Tuesday, July 28, 2020

Huxley changes into Huxley - who was speaking, according to a well-authenticated tradition, about his own genius

Aldous Huxley wrote good literary criticism, travel writing, art criticism, short stories, as well as four novels during the 1920s, all loose contemporary satires.  London artists and writers and their problems.  Fifteen books during the 1920s, not counting his poetry.  What a monster.  The arts criticism and so on, as represented in Huxley’s Collected Essays (1958), is quite good, as are the two novels I have read.

And then it was goodbye to all that, all of it tossed out for mysticism, pacifism, and psychedelic drugs.  I have had great trouble seeing how the Huxley of Antic Hay turned into the proto-hippie psychedelic prophet of the 1950s.  A long, strange trip.  Brave New World (1932) is the hinge.

England, and apparently the world, is populated with clones, assigned to their social level and occupation in a strict, chemically-engineered hierarchy.  Industrial productivity has increased to the point that everyone has plenty of leisure and recreational drugs; social norms have changed so that everyone has plenty of sex, although Huxley hints at some complications in that area.  It is a utilitarian parody.  How many people would take this deal, so to speak?  For a plot, introduce a character who rejects the deal.

Huxley’s earlier novels are written in what I think of as the Platonic ideal of the British “house style” of the 1920s, clever, witty, and conversational, just a bit arch, capable of darker colors, but generally light on its feet.  (I would like to read an essay about how English Golden Age detective novels have survived so well in part because the British house style was so appealing, compared to, say, its heavier pre-war predecessor or the contemporary American pulp style.  Maybe that is not true, but I would like to see the case made.)  Huxley’s style in Brave New World is weighed down, compared to his novels with a contemporary setting, by the mass of information he has to impart, like all of the nonsense about how cloning and hypnotic conditioning works in the first chapter.
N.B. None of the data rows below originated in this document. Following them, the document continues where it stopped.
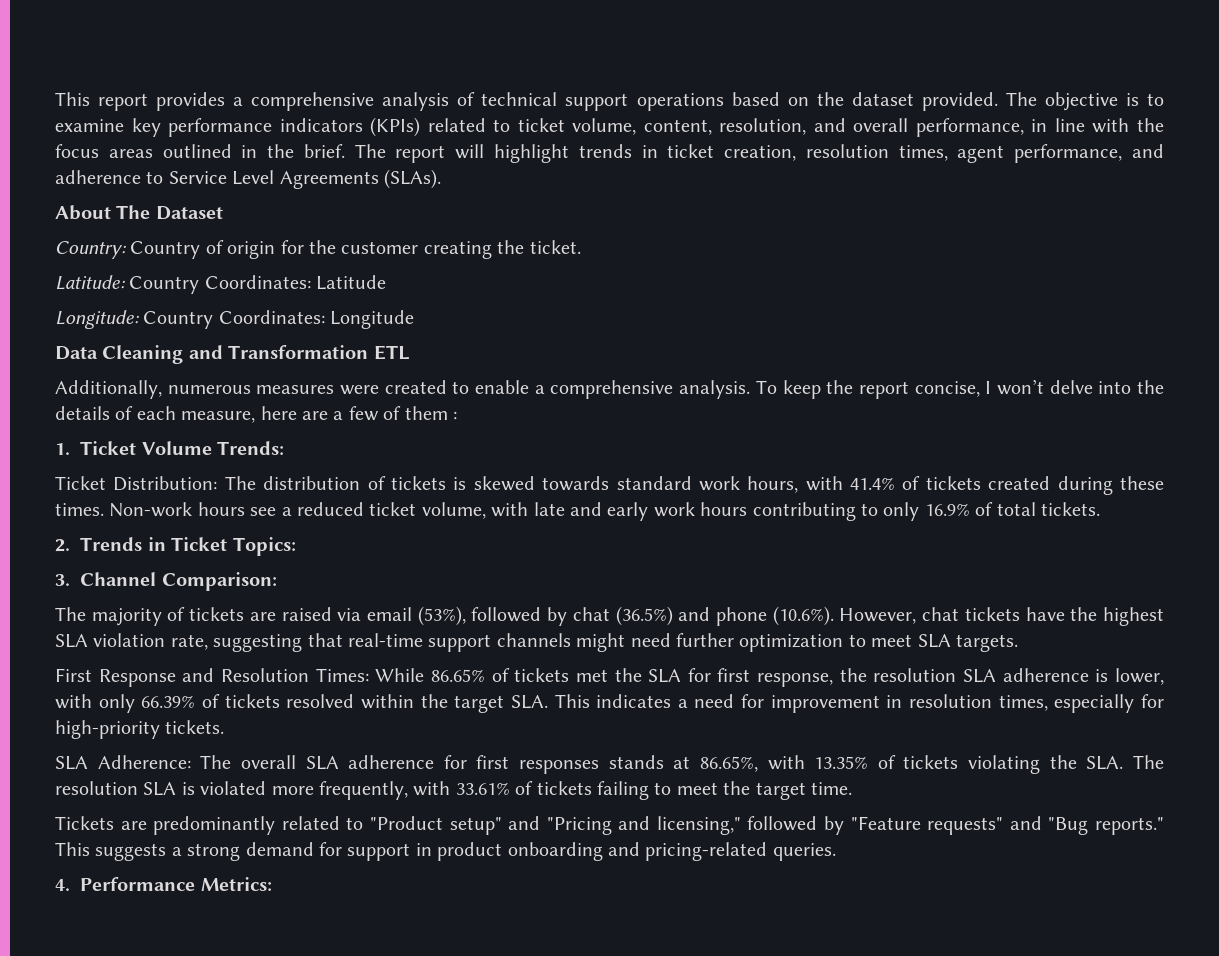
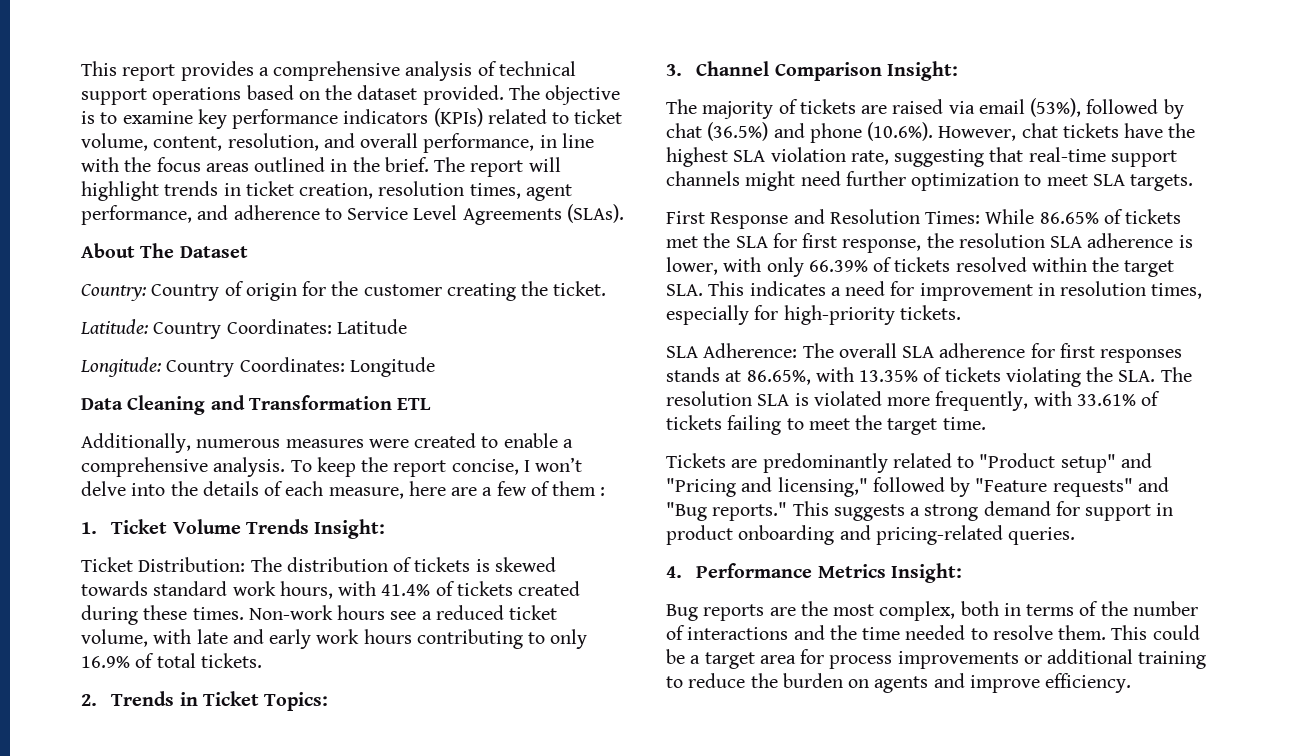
- 1. Ticket Volume Trends:
+ 1. Ticket Volume Trends Insight:
- 3. Channel Comparison:
+ 3. Channel Comparison Insight:
- 4. Performance Metrics:
+ 4. Performance Metrics Insight:
+ Bug reports are the most complex, both in terms of the number of interactions and the time needed to resolve them. This could be a target area for process improvements or additional training to reduce the burden on agents and improve efficiency.

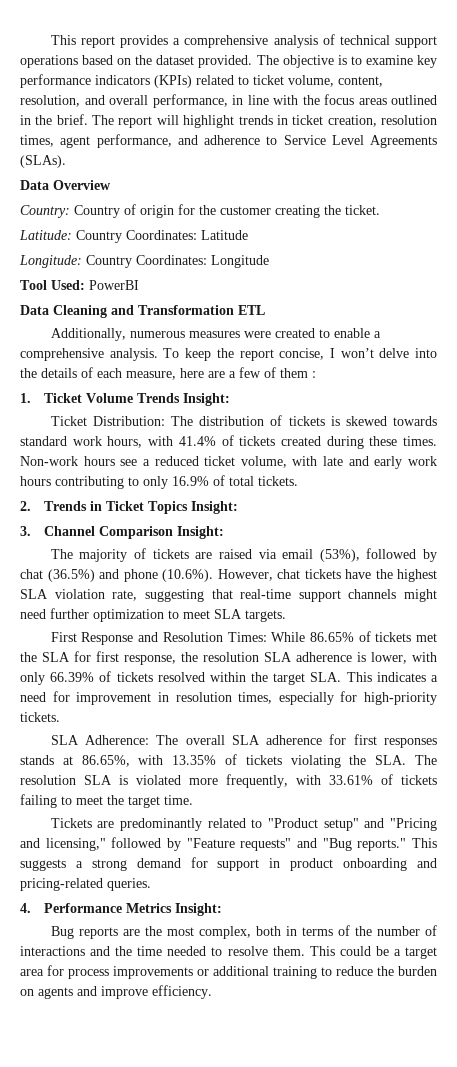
- About The Dataset
+ Data Overview
+ Tool Used: PowerBI
- 2. Trends in Ticket Topics:
+ 2. Trends in Ticket Topics Insight:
It is a relief, in chapter two, to find some satire.  An administrator is recounting the origin of hypnotic conditioning, when a boy falls asleep with the radio on and “woke up repeating word for word a long lecture by that curious old writer (‘one of the very few whose works have been permitted to come down to us’), George Bernard Shaw, who was speaking, according to a well-authenticated tradition, about his own genius.”  That is a joke about 1932, not 2532.  The parenthetical is possibly more insulting that the punchline.

Just a few lines later, more satire:

“The case of [the boy] occurred only twenty-three years after Our Ford’s first T-Model was put on the market.”  (Here the Director made a sign of the T on his stomach and all the students reverently followed suit.)

This terrific gag, the pseudo-worship of Henry Ford in place of Jesus Christ, in a society where even the people are produced on an assembly line, recurs throughout the novel.  Two things blow my mind, and I wish I had looked them up back in college, but looking things up was work back then: first, Gramsci’s concept of Fordism is from 1934, two years later – all credit to Huxley; second, Henry Ford was not some distant, or even deceased, historical figure.  He was sixty-nine in 1932, running Ford Motor Company, and would live for another fifteen years.  By chance, 1932 was an especially important year for Ford, since it saw the introduction of the flathead V-8 engine, a major innovation.  I wonder if Ford ever read Brave New World.

The two chapters before the last, where the rebel and the ruler debate ethics, quoting Shakespeare and Cardinal Newman back and forth, are where Huxley gives up the game.  Why not write Platonic dialogues or some such thing after this, why bother creating novelistic characters?  And I guess that is what Huxley does.


  1. flathead V-8's are still popular in some esoteric associations; there are variations on the theme that trigger fierce arguments amongst aficionados: push rod types and cylinder displacements and the like...

  2. i got distracted: v-8's don't have pushrods; one of the reasons they're popular with some mechanics...

  3. Several times a year, one or another of those esoteric associations takes over our town square to show off their engines and paint jobs.

    Huxley wrote Brave New World in 1931, so he missed the flathead V-8, so no mention of it in the book. Just Model-Ts. Ford, caused the alternate histories to diverge, almost immediately.